IGN002 is a new class of biotherapeutics genetically engineered by fusing two clinically validated anti-cancer drugs — an anti-CD20 antibody and interferon alpha, a protein that plays a critical role in regulating the immune system. Together, they form a novel agent that is designed to be safe while maximizing targeted anti-tumor effects. IGN002 has the potential to improve treatment outcomes for NHL patients, for whom there are currently few effective therapies. NHL is a diverse group of blood cancers that impact the lymphatic system, part of the body’s immune system. In the U.S., indolent subtypes of NHL make up about 30 percent of the approximately 585,000 people living with or in remission from NHL.

 

About Valor Biotherapeutics, LLC

Valor Biotherapeutics, a joint venture between ImmunGene, Inc. and Caliber Biotherapeutics, is focused on the clinical development and commercialization of the next generation of monoclonal antibody-based therapeutics to treat cancer. For more information, please visit: www.valorbio.com.

About ImmunGene, Inc.

ImmunGene is a privately held biotechnology company focused on the development of proprietary antibody-cytokine fusion technology and monoclonal antibody-based therapies to treat cancer, autoimmune disorders, and other diseases. ImmunGene has several programs at various stages of development.

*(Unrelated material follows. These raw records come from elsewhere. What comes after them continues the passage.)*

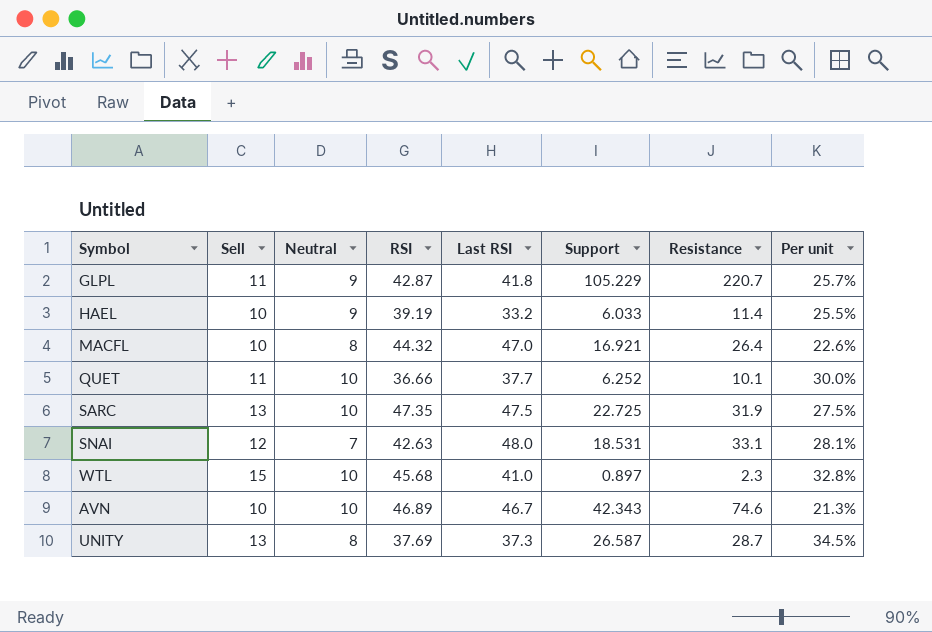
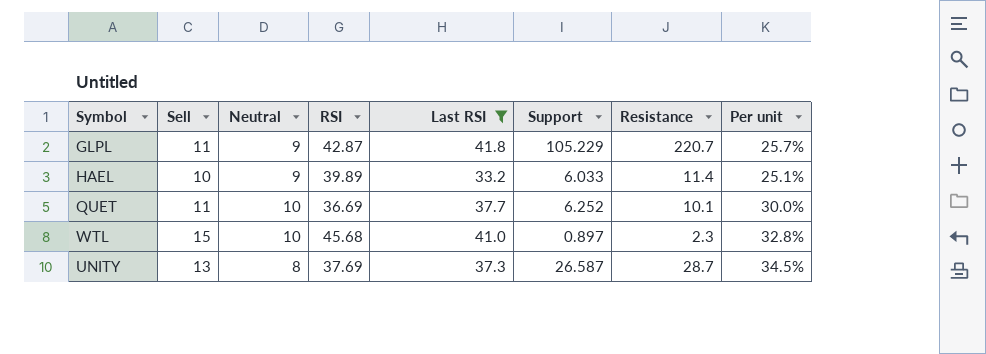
filter: none -> Last RSI <= 41.8
HAEL | RSI: 39.19 -> 39.89
HAEL | Per unit: 25.5% -> 25.1%
QUET | RSI: 36.66 -> 36.69

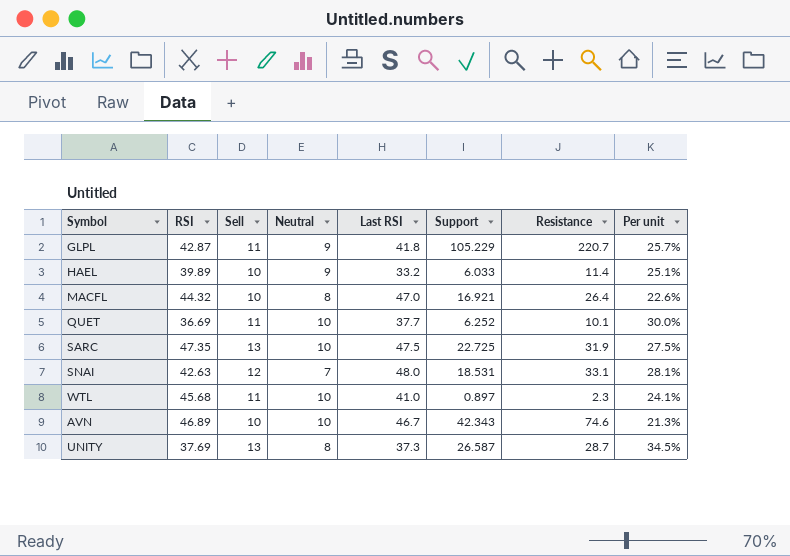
filter: Last RSI <= 41.8 -> none
column RSI | position: 4 -> 2
WTL | Sell: 15 -> 11
WTL | Per unit: 32.8% -> 24.1%

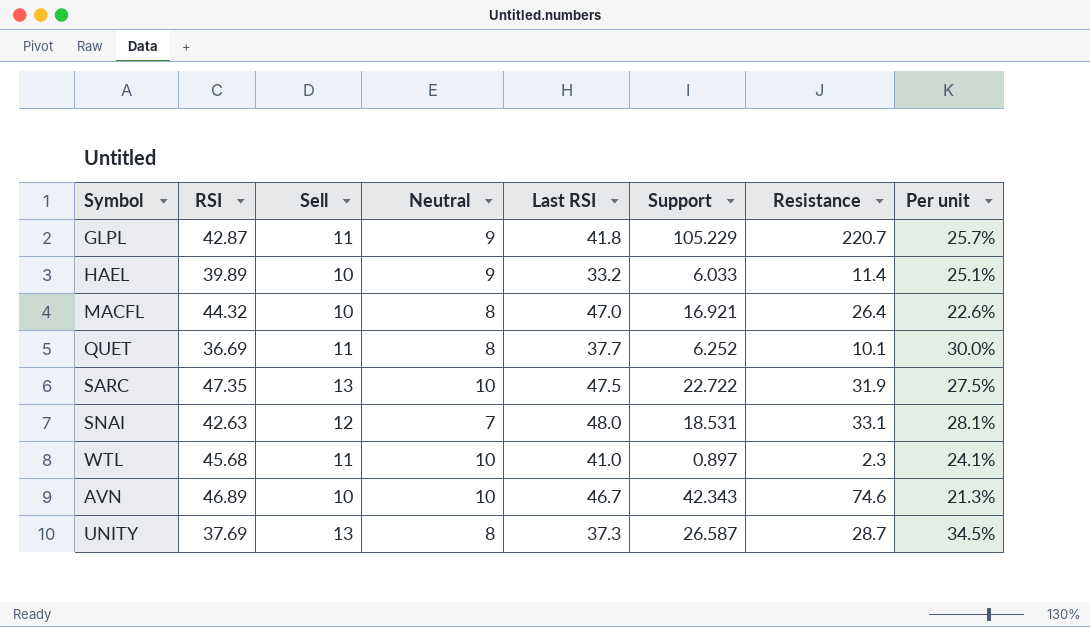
QUET | Neutral: 10 -> 8
SARC | Support: 22.725 -> 22.722

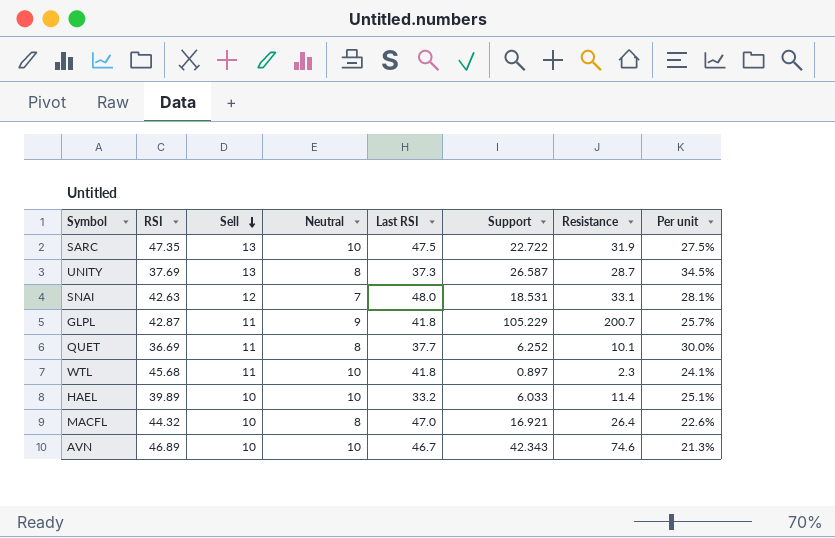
row order: none -> Sell descending
GLPL | Resistance: 220.7 -> 200.7
WTL | Last RSI: 41.0 -> 41.8
HAEL | Neutral: 9 -> 10

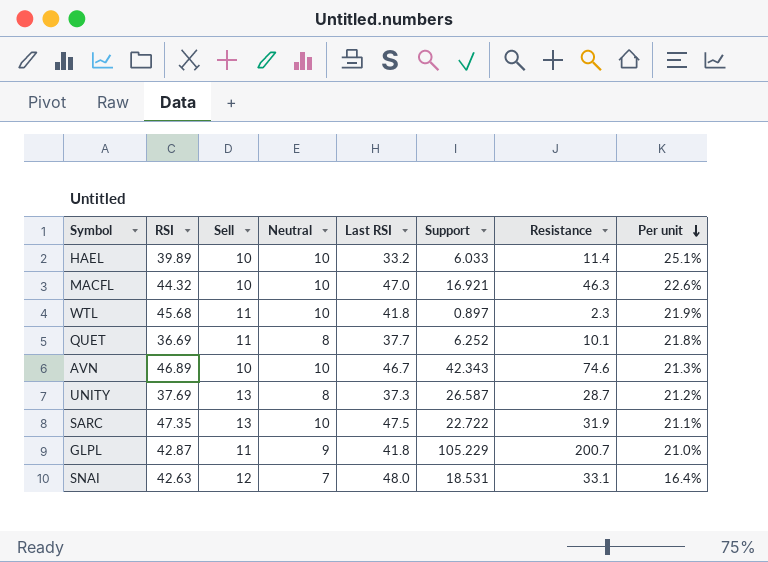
row order: Sell descending -> Per unit descending
column Per unit | formula: [Sell] / [RSI] -> [Neutral] / [RSI]
MACFL | Neutral: 8 -> 10
MACFL | Resistance: 26.4 -> 46.3

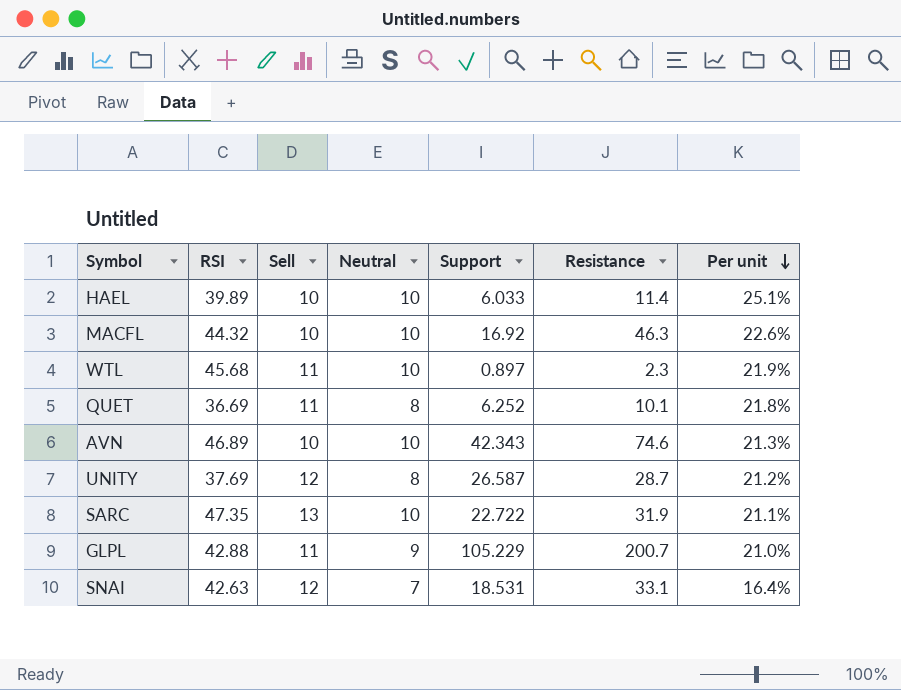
column Last RSI | position: 5 -> none
MACFL | Support: 16.921 -> 16.92
UNITY | Sell: 13 -> 12
GLPL | RSI: 42.87 -> 42.88

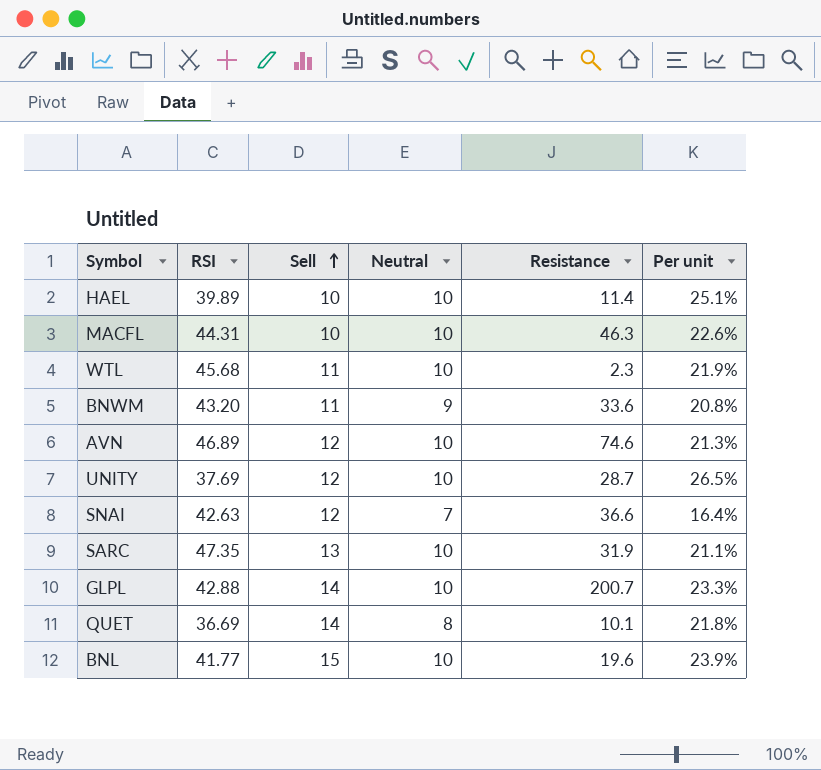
row order: Per unit descending -> Sell ascending
column Support | position: 5 -> none
MACFL | RSI: 44.32 -> 44.31
row BNWM: none -> 43.20 | 11 | 9 | 33.6 | 20.8%
AVN | Sell: 10 -> 12
UNITY | Neutral: 8 -> 10
UNITY | Per unit: 21.2% -> 26.5%
SNAI | Resistance: 33.1 -> 36.6
GLPL | Sell: 11 -> 14
GLPL | Neutral: 9 -> 10
GLPL | Per unit: 21.0% -> 23.3%
QUET | Sell: 11 -> 14
row BNL: none -> 41.77 | 15 | 10 | 19.6 | 23.9%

ImmunGene is funded by federal government grants including the NIH-SBIR and by private investors including several biotechnology executives. More information can be found at: www.immungene.com.

About Caliber Biotherapeutics, LLC

Caliber Biotherapeutics is a biotechnology company focused on developing and commercializing novel therapies that improve outcomes for patients with cancer and other diseases.